[PATCH v6 02/39] system/memory: Restrict eventfd dispatch_write() to emulators

Philippe Mathieu-Daudé posted 39 patches 5 months, 2 weeks ago
Maintainers: Richard Henderson <richard.henderson@linaro.org>, Paolo Bonzini <pbonzini@redhat.com>, "Philippe Mathieu-Daudé" <philmd@linaro.org>, Cameron Esfahani <dirty@apple.com>, Roman Bolshakov <rbolshakov@ddn.com>, Phil Dennis-Jordan <phil@philjordan.eu>, Mads Ynddal <mads@ynddal.dk>, Fabiano Rosas <farosas@suse.de>, Laurent Vivier <lvivier@redhat.com>, Stefano Stabellini <sstabellini@kernel.org>, Anthony PERARD <anthony@xenproject.org>, Paul Durrant <paul@xen.org>, "Edgar E. Iglesias" <edgar.iglesias@gmail.com>, Warner Losh <imp@bsdimp.com>, Kyle Evans <kevans@freebsd.org>, "Alex Bennée" <alex.bennee@linaro.org>, "Dr.
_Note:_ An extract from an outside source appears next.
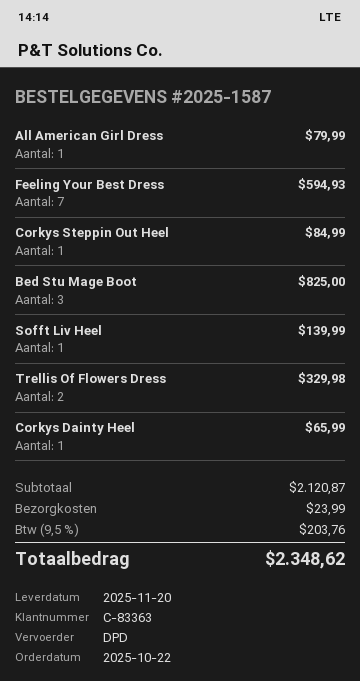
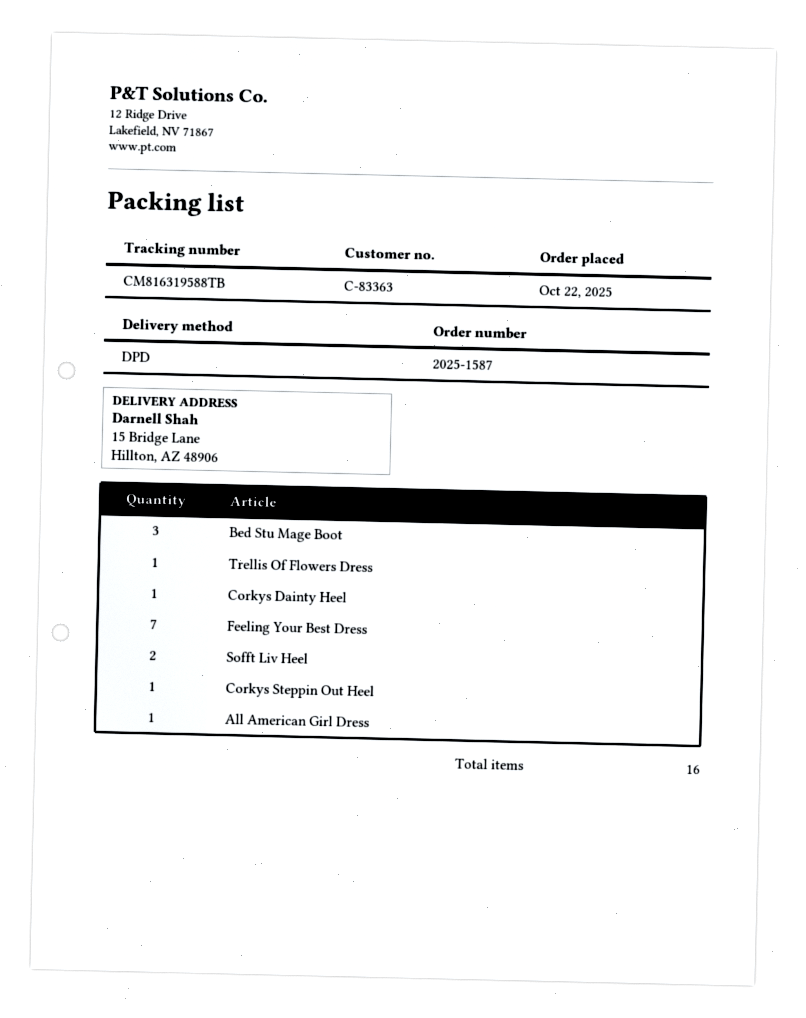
Sofft Liv Heel: 1 -> 2
Trellis Of Flowers Dress: 2 -> 1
David Alan Gilbert" <dave@treblig.org>, Eduardo Habkost <eduardo@habkost.net>, Marcel Apfelbaum <marcel.apfelbaum@gmail.com>, Yanan Wang <wangyanan55@huawei.com>, Zhao Liu <zhao1.liu@intel.com>, Reinoud Zandijk <reinoud@netbsd.org>, Sunil Muthuswamy <sunilmut@microsoft.com>, Eric Blake <eblake@redhat.com>, Markus Armbruster <armbru@redhat.com>, Peter Xu <peterx@redhat.com>, David Hildenbrand <david@redhat.com>, Alexander Graf <agraf@csgraf.de>, Peter Maydell <peter.maydell@linaro.org>
[PATCH v6 02/39] system/memory: Restrict eventfd dispatch_write() to emulators
Posted by Philippe Mathieu-Daudé 5 months, 2 weeks ago
Commit 8c56c1a592b ("memory: emulate ioeventfd") added a !KVM
check because the only accelerator available back then were TCG,
QTest and KVM. Then commit 126e7f78036 ("kvm: require
KVM_CAP_IOEVENTFD and KVM_CAP_IOEVENTFD_ANY_LENGTH") suggested
'!KVM' check should be '(TCG || QTest)'. Later more accelerator
were added. Implement the suggestion as a safety measure, not
dispatching to eventfd when hardware accelerator is used.

Signed-off-by: Philippe Mathieu-Daudé <philmd@linaro.org>
Reviewed-by: Richard Henderson <richard.henderson@linaro.org>
---
 system/memory.c | 9 ++-------
 1 file changed, 2 insertions(+), 7 deletions(-)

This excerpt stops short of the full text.